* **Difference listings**
= = = =

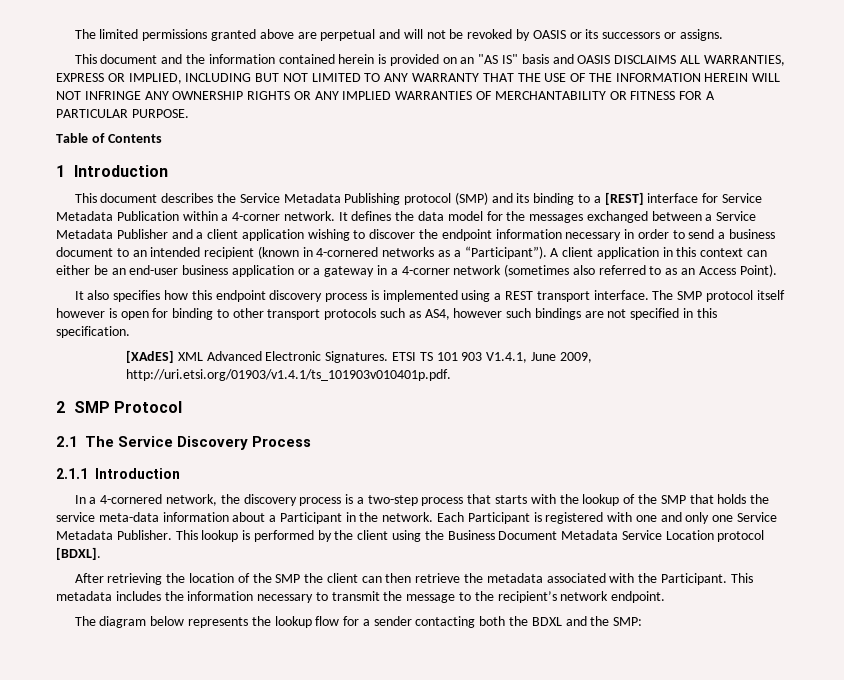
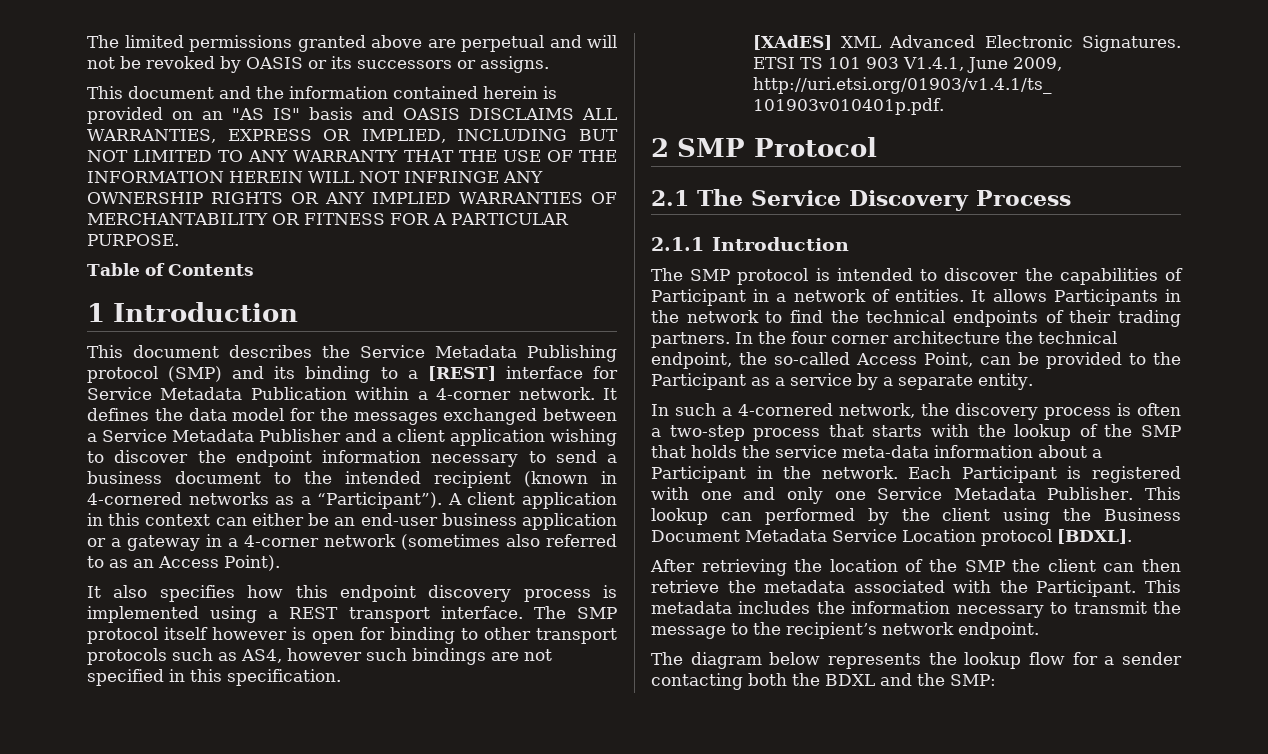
- It defines the data model for the messages exchanged between a Service Metadata Publisher and a client application wishing to discover the endpoint information necessary in order to send a business document to an intended recipient (known in 4-cornered networks as a “Participant”).
+ It defines the data model for the messages exchanged between a Service Metadata Publisher and a client application wishing to discover the endpoint information necessary to send a business document to the intended recipient (known in 4-cornered networks as a “Participant”).
- In a 4-cornered network, the discovery process is a two-step process that starts with the lookup of the SMP that holds the service meta-data information about a Participant in the network.
+ The SMP protocol is intended to discover the capabilities of Participant in a network of entities. It allows Participants in the network to find the technical endpoints of their trading partners. In the four corner architecture the technical endpoint, the so-called Access Point, can be provided to the Participant as a service by a separate entity.
+ In such a 4-cornered network, the discovery process is often a two-step process that starts with the lookup of the SMP that holds the service meta-data information about a Participant in the network.
- This lookup is performed by the client using the Business Document Metadata Service Location protocol [BDXL].
+ This lookup can performed by the client using the Business Document Metadata Service Location protocol [BDXL].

= = = =

* **ASSIGNMENT**
Extract exactly and only the lines above from the line containing "- In a 4-cornered" through the line containing "- This lookup", both end lines included.

* **EXERCISE RESPONSE**
- In a 4-cornered network, the discovery process is a two-step process that starts with the lookup of the SMP that holds the service meta-data information about a Participant in the network.
+ The SMP protocol is intended to discover the capabilities of Participant in a network of entities. It allows Participants in the network to find the technical endpoints of their trading partners. In the four corner architecture the technical endpoint, the so-called Access Point, can be provided to the Participant as a service by a separate entity.
+ In such a 4-cornered network, the discovery process is often a two-step process that starts with the lookup of the SMP that holds the service meta-data information about a Participant in the network.
- This lookup is performed by the client using the Business Document Metadata Service Location protocol [BDXL].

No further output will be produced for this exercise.